I recently did an interview with New Scientist for what, I am happy to say, was one of the most reasonable popular reviews of “junk DNA” that has appeared in recent times (Pearson 2007). My small section appeared in a box entitled “Survival of the fattest”, in which most of the discussion related to diversity in genome size and its causes and consequences. It even included mention of “the onion test“, which I proposed as a tonic for anyone who thinks they have discovered “the” functional explanation for the existence of vast amounts of non-coding DNA within eukaryotic genomes. Also thrown in, though not because I said anything about it, was a brief analogy to computer code: “Computer scientists who use a technique called genetic programming to ‘evolve’ software also find their pieces of code grow ever larger — a phenomenon called code bloat or ‘survival of the fattest'”.

I do not follow the literature of computer science, though I am aware that “genetic algorithms” (i.e., program evolution by mutation and selection) is a useful approach to solving complex puzzles. When I read the line about code bloat, my impression was that it probably gave other readers an interesting, though obviously tangential, analogy by which to understand the fact that streamlined efficiency of any coding system, genetic or computational, is not a given when it is the product of a messy process like evolution.

More recently, I have been made aware of an electronic article published in the (non-peer-reviewed) online repository known as arXiv (pr. “archive”; the “X” is really “chi”) that takes this analogy to an entirely different level. Indeed, the authors of the paper (Feverati and Musso 2007) claim to use a computer model to provide insights into how some eukaryotic genomes become so bloated. That is, instead of applying biological observations (i.e., naturally evolving genomes can become large) to a computational phenomenon (i.e., programs evolved in silico can become large, too), the authors flipped the situation around and decided that a computer model could provide substantive information about how genomes evolve in nature.

I will state up front that I am rarely (read: never) convinced by proof-by-analogy studies. Yes, modeling can be helpful if it provides a simplified way to test the influence of individual parameters in complex systems, but only insofar as the conclusions are then compared against reality. When it comes to something like genome size evolution, which applies to millions of species (billions if you consider that every species that has ever lived, about 99% of which are extinct, had a genome) and billions of years, one should be very skeptical of a model that involves only a handful of simplified parameters. This is especially true if no effort is made to test the model in the one way that counts: by asking if it conforms to known facts about the real world.
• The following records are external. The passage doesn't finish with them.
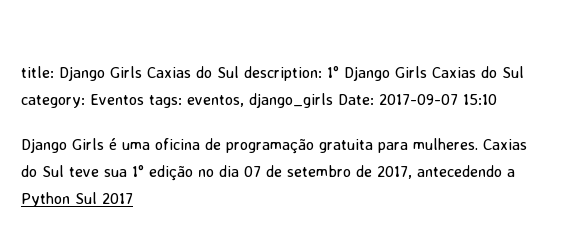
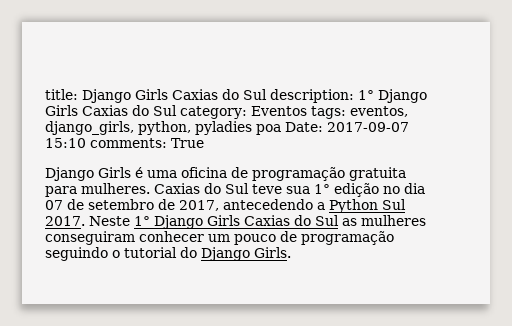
[249,93,333,108] django_girls -> [45,121,281,135] django_girls, python, pyladies poa
(497, 99) none -> [90,138,204,148] comments: True
[102,193,133,204] 2017 -> [45,215,426,229] [45,231,394,245] [45,247,291,261] 2017. Neste 1° Django Girls Caxias do Sul as mulheres conseguiram conhecer um pouco de programação seguindo o tutorial do Django Girls.

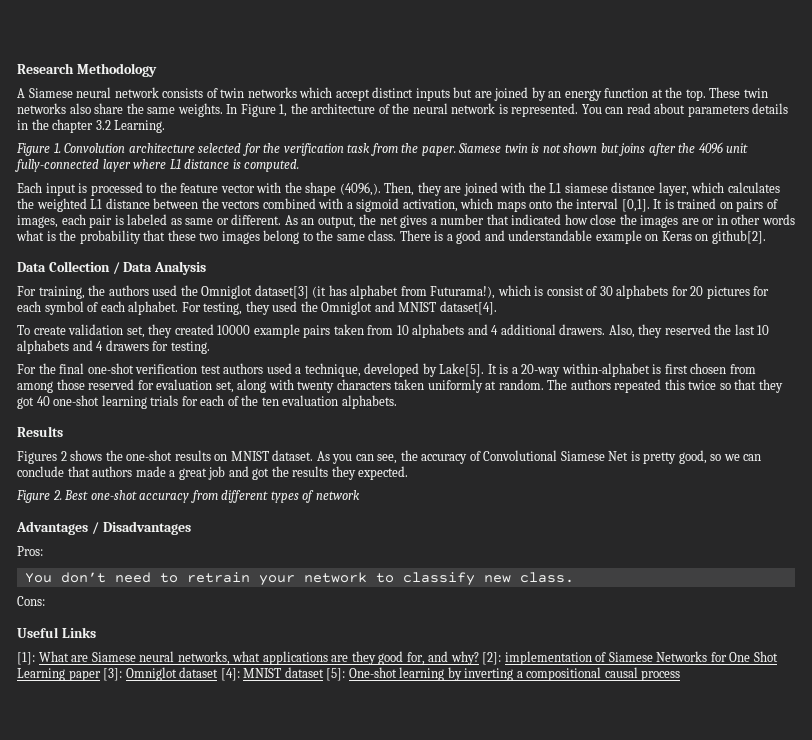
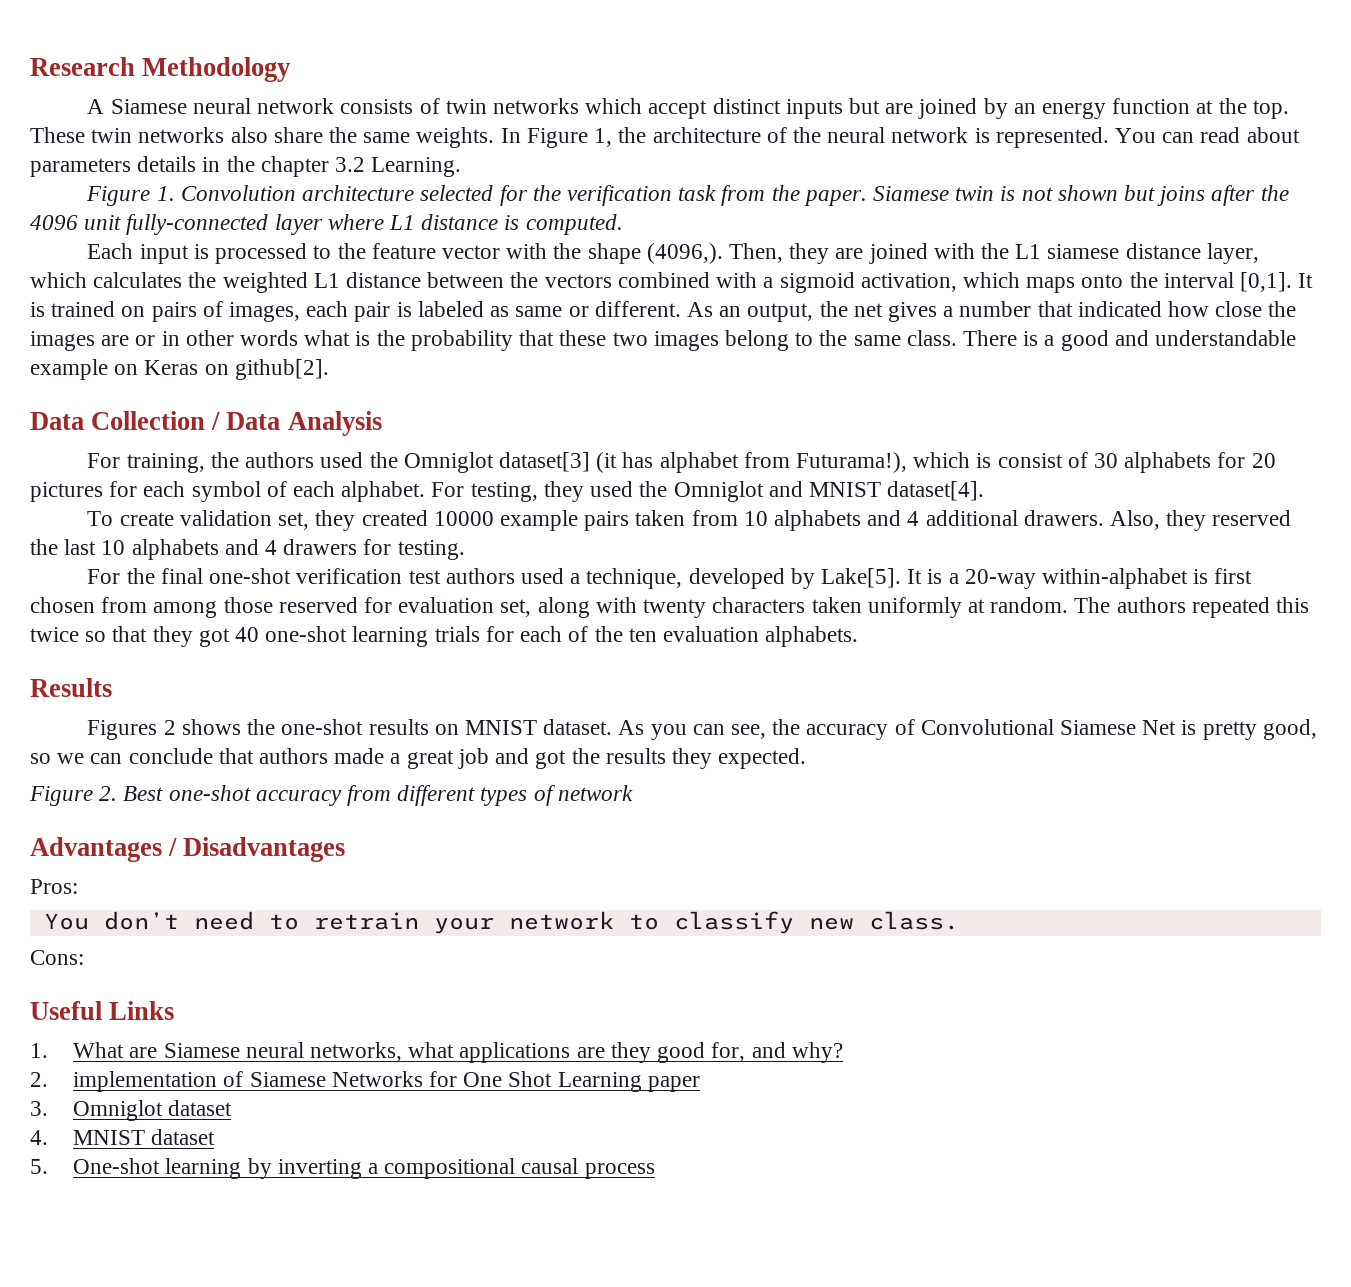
[17,652,35,665] [1]: -> [30,1043,48,1058] 1.
[482,652,502,665] [2]: -> [30,1072,48,1087] // 2.
[103,668,123,681] [3]: -> [30,1101,48,1116] // 3.
[220,668,240,681] [4]: -> [30,1130,48,1145] // 4.
[326,668,346,681] [5]: -> [30,1159,48,1174] // 5.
The abstract of the Feverati and Musso (2007) article says the following:

The development of a large non-coding fraction in eukaryotic DNA and the phenomenon of the code-bloat in the field of evolutionary computations show a striking similarity. This seems to suggest that (in the presence of mechanisms of code growth) the evolution of a complex code can’t be attained without maintaining a large inactive fraction. To test this hypothesis we performed computer simulations of an evolutionary toy model for Turing machines, studying the relations among fitness and coding/non-coding ratio while varying mutation and code growth rates. The results suggest that, in our model, having a large reservoir of non-coding states constitutes a great (long term) evolutionary advantage.
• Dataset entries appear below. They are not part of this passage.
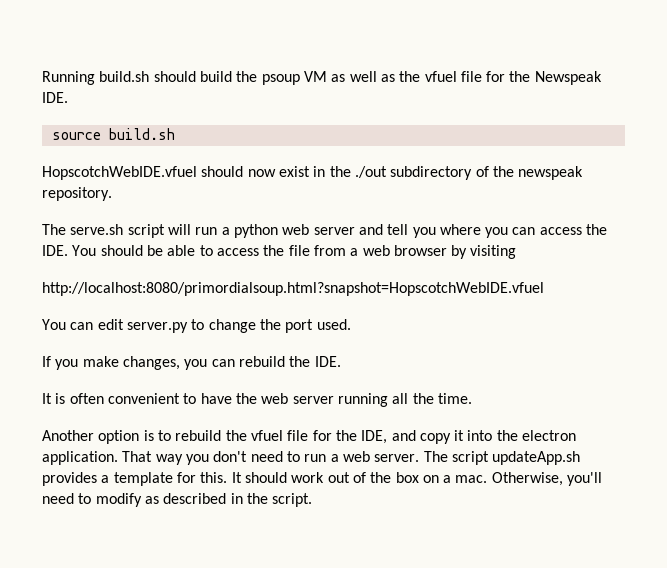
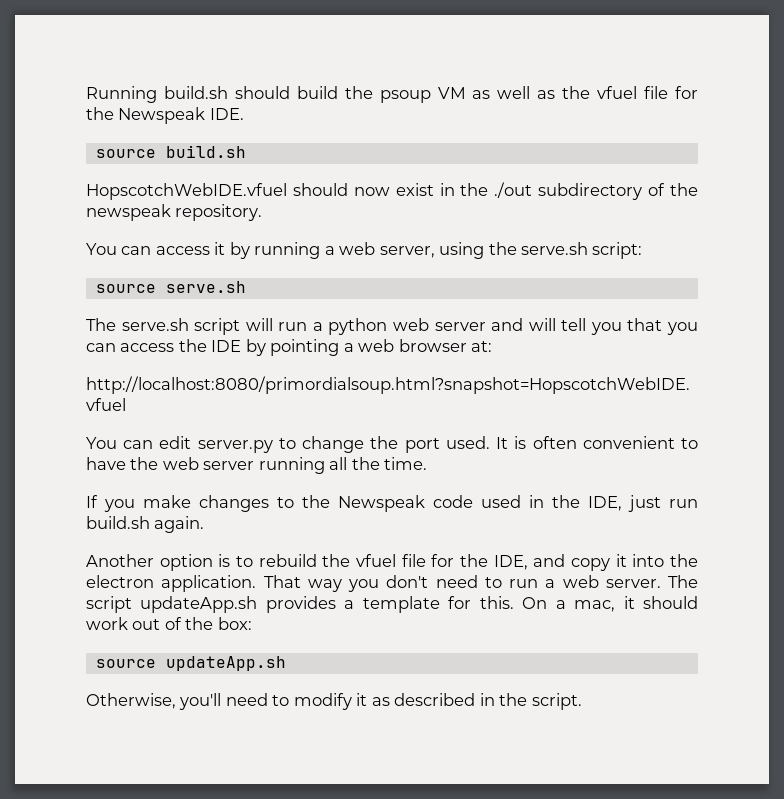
(112, 194) none -> [86,242,643,259] [95,281,246,293] // You can access it by running a web server, using the serve.sh script: // source serve.sh
(383, 229) none -> [528,318,556,331] will
[439,224,481,235] where -> [627,318,663,331] that
[42,245,346,256] IDE. You should be able to access the file from -> [211,339,340,356] IDE by pointing
[451,245,517,259] by visiting -> [471,341,493,352] at:
[42,356,341,370] // If you make changes, you can rebuild the IDE. // -> (490, 442) none
(472, 398) none -> [86,495,698,512] [86,516,205,533] // If you make changes to the Newspeak code used in the IDE, just run build.sh again.
[231,472,242,483] It -> [522,596,635,612] On a mac, it
[395,472,488,483] box on a mac. -> [217,617,252,630] [95,656,286,671] box: // source updateApp.sh //
(142, 500) none -> [356,693,368,706] it

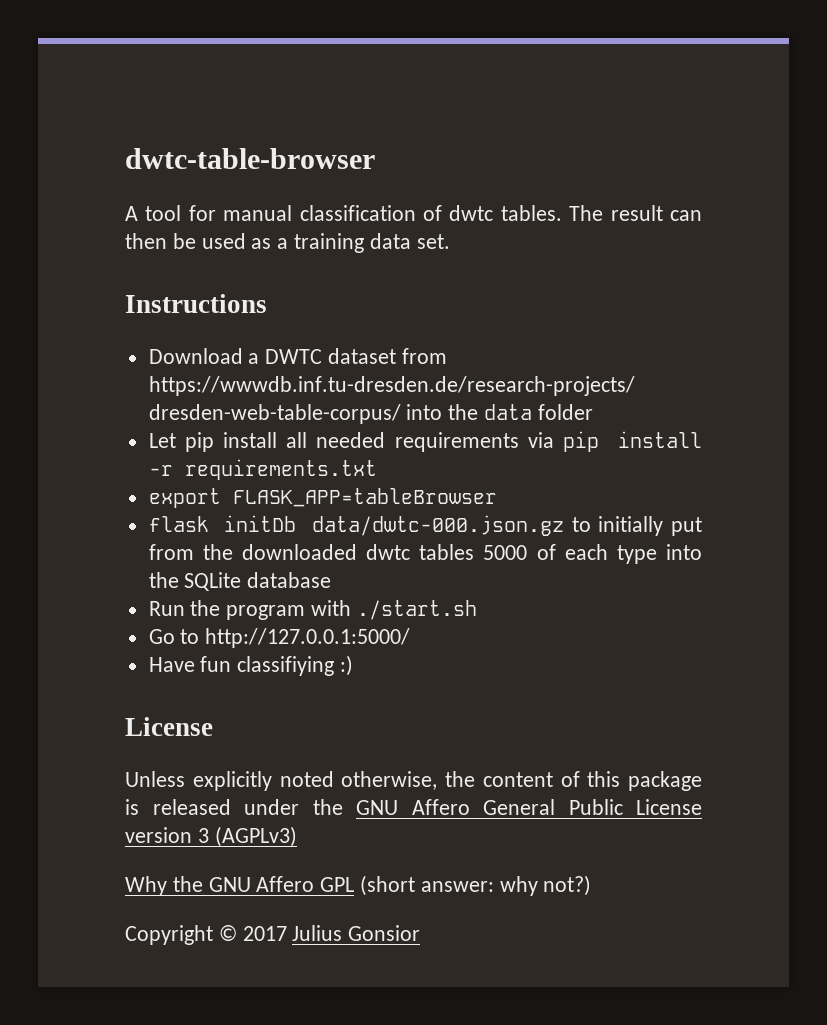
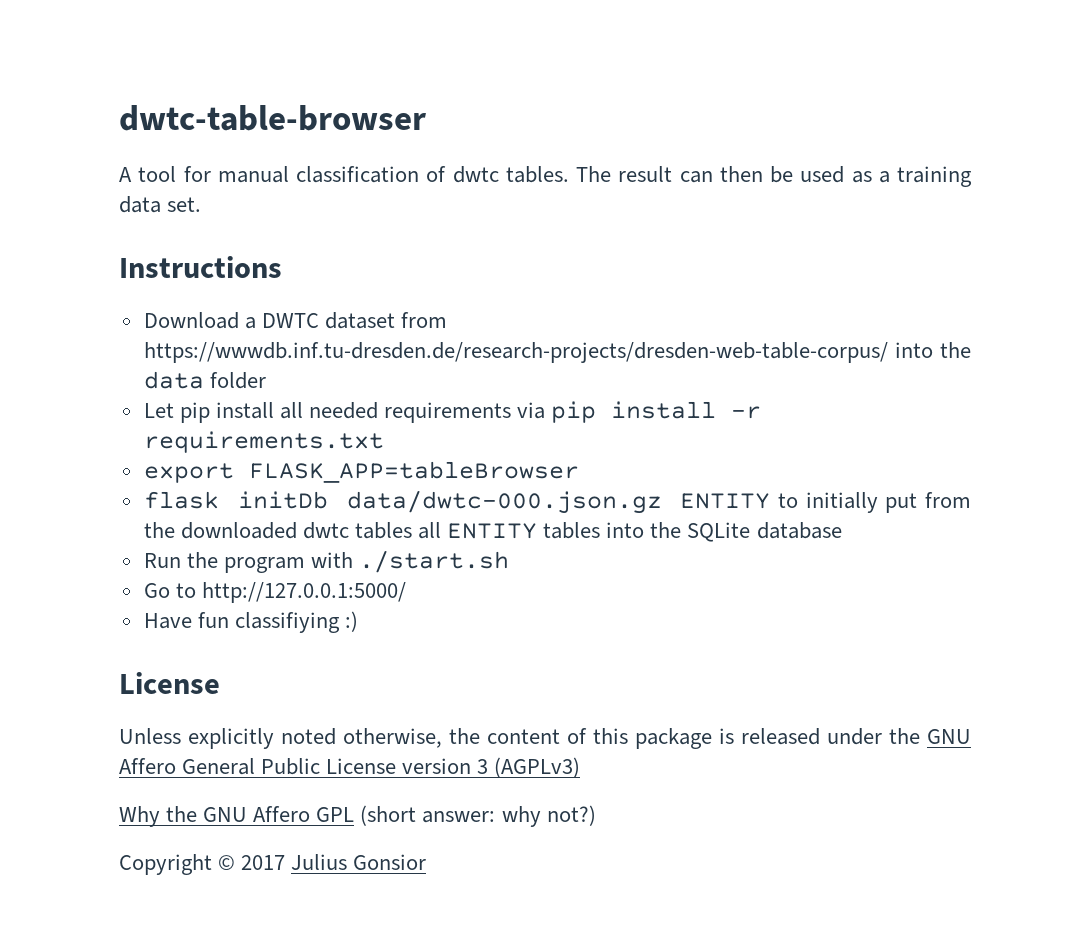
(565, 525) none -> [680,493,771,509] ENTITY
[483,544,657,564] 5000 of each type -> [418,522,601,539] all ENTITY tables

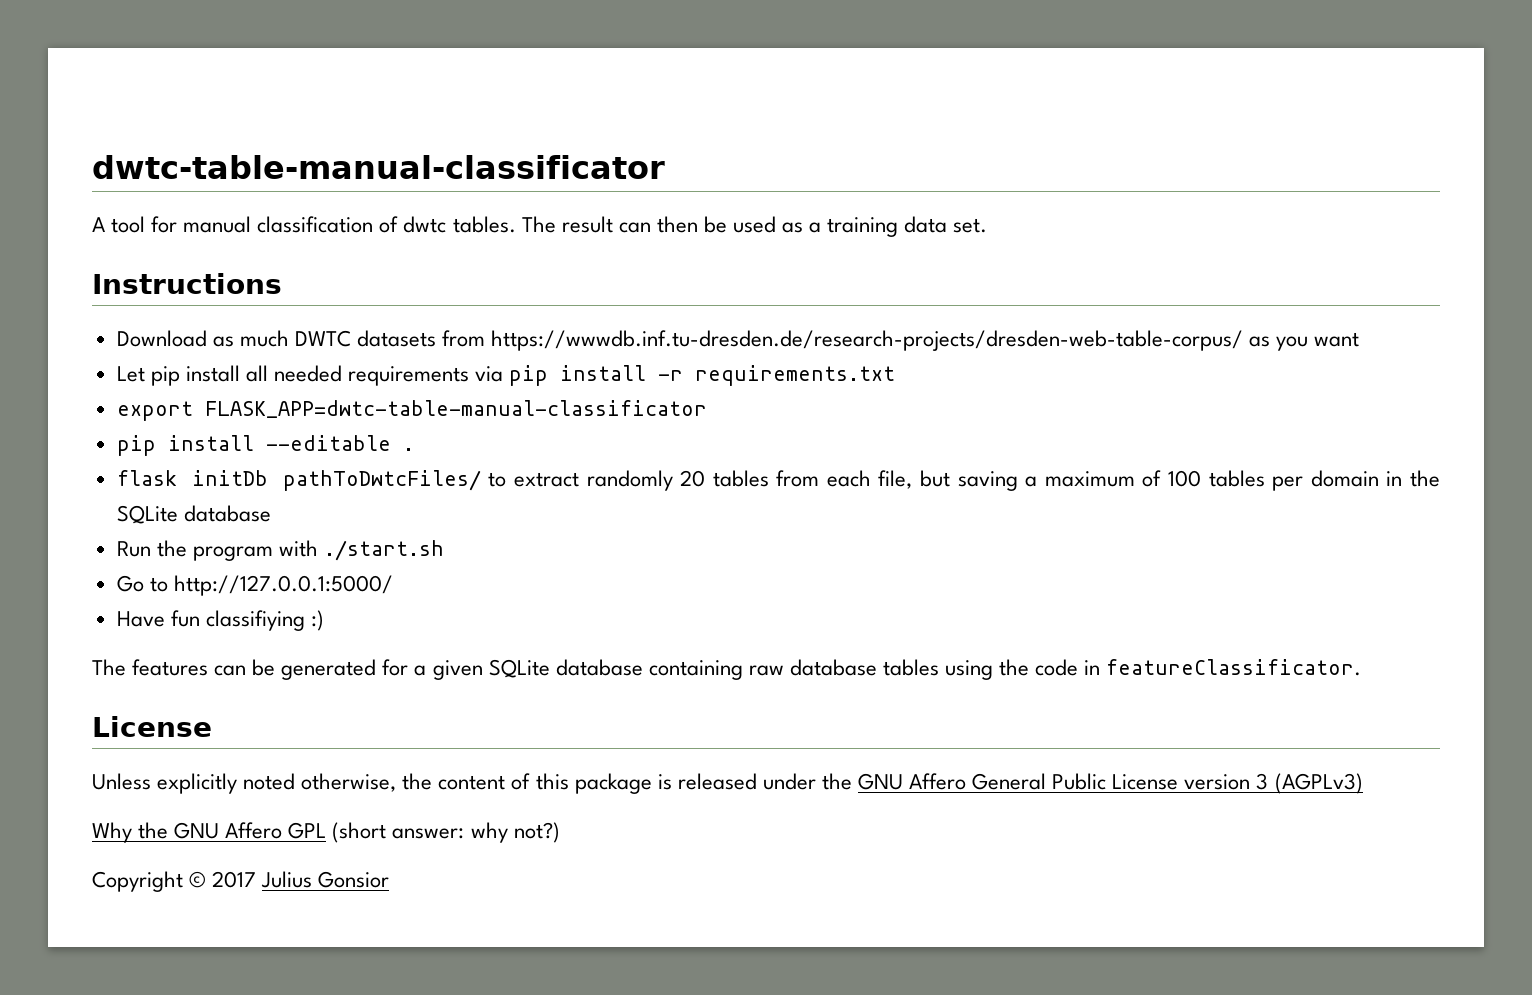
[119,105,426,131] dwtc-table-browser -> [92,155,665,179] dwtc-table-manual-classificator
[244,312,448,329] [143,342,971,363] [143,371,266,389] a DWTC dataset from https://wwwdb.inf.tu-dresden.de/research-projects/dresden-web-table-corpus/ into the data folder -> [212,330,1360,351] as much DWTC datasets from https://wwwdb.inf.tu-dresden.de/research-projects/dresden-web-table-corpus/ as you want
[248,461,579,483] [143,490,971,514] [143,522,645,539] FLASK_APP=tableBrowser // flask initDb data/dwtc-000.json.gz ENTITY to initially put from the downloaded dwtc tables all ENTITY tables into -> [204,400,707,418] [116,435,414,456] [116,470,1403,491] FLASK_APP=dwtc-table-manual-classificator // pip install --editable . // flask initDb pathToDwtcFiles/ to extract randomly 20 tables from each file, but saving a maximum of 100 tables per domain in
(358, 621) none -> [92,659,1362,680] // The features can be generated for a given SQLite database containing raw database tables using the code in featureClassificator.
I will not embarrass myself by trying to address the validity of the computer model itself — I am but a layman in this area, and I am happy to assume for the sake of argument that it is the single greatest evolutionary toy model for Turing machines ever developed. It does not follow, however, that the authors are correct in their assertion that they “have developed an abstract model mimicking biological evolution”.

As I understand it, the simulation is based on devising a pre-defined “goal” sequence, similarity to which forms the basis of selecting among randomly varying algorithms. As algorithms undergo evolution by selection, they tend to accumulate more non-coding elements, and the ones that reach the goal most effectively turn out to be those with an “optimal coding/non-coding ratio” which, in this case, was less than 2%. The implication, not surprisingly, is that genomes evolve to become larger because this improves long-term evolvability by providing fodder for the emergence of new genes.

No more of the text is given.